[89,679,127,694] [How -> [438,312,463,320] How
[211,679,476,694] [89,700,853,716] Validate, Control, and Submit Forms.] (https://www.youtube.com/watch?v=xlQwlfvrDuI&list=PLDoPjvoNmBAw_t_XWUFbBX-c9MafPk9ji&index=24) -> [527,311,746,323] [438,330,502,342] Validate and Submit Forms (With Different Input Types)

* * * *

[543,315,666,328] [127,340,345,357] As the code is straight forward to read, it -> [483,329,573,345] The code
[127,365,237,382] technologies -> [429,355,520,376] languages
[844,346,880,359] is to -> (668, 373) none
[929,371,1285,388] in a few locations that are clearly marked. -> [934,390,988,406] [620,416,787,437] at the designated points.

* * * *

Would you retype exactly the lines above, from the line with "[844,346,880,359] is to -> (668, 373) none" to the line with "[929,371,1285,388] in a", with both end lines kept and nothing more?

Reply:
[844,346,880,359] is to -> (668, 373) none
[929,371,1285,388] in a few locations that are clearly marked. -> [934,390,988,406] [620,416,787,437] at the designated points.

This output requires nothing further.